The innkeeper raised a brow. “But what?”
Mira frowned, trying to frame her thoughts into correct words, but there was no easy way to say that she didn’t believe without it sounding harsh. She’d had this conversation with her brother months after her twelfth birthday. When he was eight and still childish, Magic had once asked her why she and Benji didn’t place pebbles outside of their windows like he and his mom did. Mira thought it a strange question from a boy she’d only known for a year at the time and had only said what she knew to be true.
If they fall off the sill, Mira explained, they might hit someone on the head. My dad doesn’t want that kind of issue.

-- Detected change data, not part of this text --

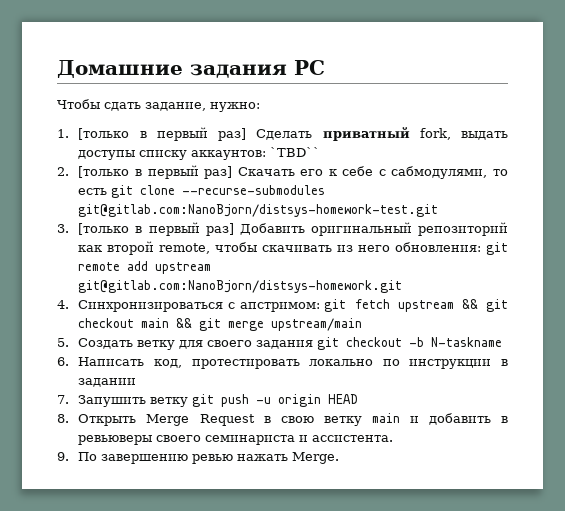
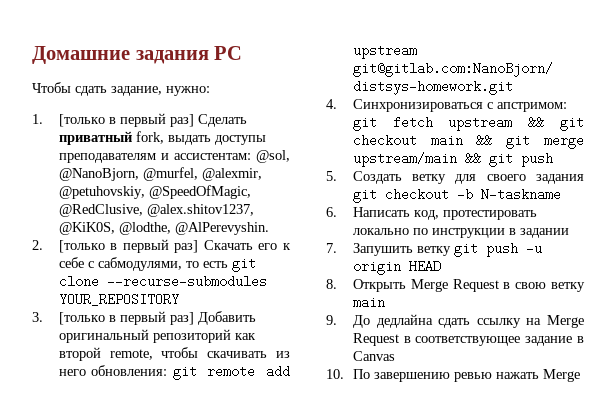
- 1. [только в первый раз] Сделать приватный fork, выдать доступы списку аккаунтов: `TBD``
+ 1. [только в первый раз] Сделать приватный fork, выдать доступы преподавателям и ассистентам: @sol, @NanoBjorn, @murfel, @alexmir, @petuhovskiy, @SpeedOfMagic, @RedClusive, @alex.shitov1237, @KiK0S, @lodthe, @AlPerevyshin.
- 2. [только в первый раз] Скачать его к себе с сабмодулями, то есть git clone --recurse-submodules git@gitlab.com:NanoBjorn/distsys-homework-test.git
+ 2. [только в первый раз] Скачать его к себе с сабмодулями, то есть git clone --recurse-submodules YOUR_REPOSITORY
- 4. Синхронизироваться с апстримом: git fetch upstream && git checkout main && git merge upstream/main
+ 4. Синхронизироваться с апстримом: git fetch upstream && git checkout main && git merge upstream/main && git push
- 8. Открыть Merge Request в свою ветку main и добавить в ревьюверы своего семинариста и ассистента.
- 9. По завершению ревью нажать Merge.
+ 8. Открыть Merge Request в свою ветку main
+ 9. До дедлайна сдать ссылку на Merge Request в соответствующее задание в Canvas
+ 10. По завершению ревью нажать Merge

But don’t you want her to give you good luck? Magic had asked.
Who?
The bird. The gold one.
Mira vividly remembered staring at the sky, exasperated to be hearing about the same bird every time they spoke. That day, she snapped. Mystical birds in storybooks don’t exist, Magic. You would have found her by now if she did.
The heartbroken look on his face was everything Mira needed to know she had hurt him. Not to the same extent as the mine collapse, which had scarred him in ways she learned to see, but she may as well have taken a knife and stabbed him in the back. Magic didn’t speak to her for days until she apologized, incapable of wording how upset the conversation had made him.
Now, she sank back into the sofa, resting against the cushions, considering the woman’s words. “I didn’t think it was something I needed to know about. They just felt like stories to me. Tall tales to explain how the world works and nothing more than that.”
The woman nodded. “Do you still believe that?”
“I don’t know what I believe,” Mira said. Impulsively, she snapped back the pop-tab of her can and took a sip from it, ignoring the raised eyebrows on the innkeeper’s face beside her. Screw this. She couldn’t be bothered to care about the trouble this would cause her at the moment. The drink bubbled against her lips, fizzy and explosive. She cringed at the taste of it as she took her sip and set it down on the table. It tasted nothing like the liquor her father kept at home, sour and dry in a way that didn’t burn going down.
“In due time,” said the woman, “you’ll figure that out. Have you gotten everything you needed sitting here by the fire?”
“Think so. You were a good help.” The innkeeper patted Mira’s shoulder and stood, walking towards the desk. “I’ll go back up in a minute or so, but I wanted to thank you, too.”
The innkeeper paused at the corner of the sofa, drumming her fingers against it. “What for?”
“Trusting me with your battle scars,” Mira said.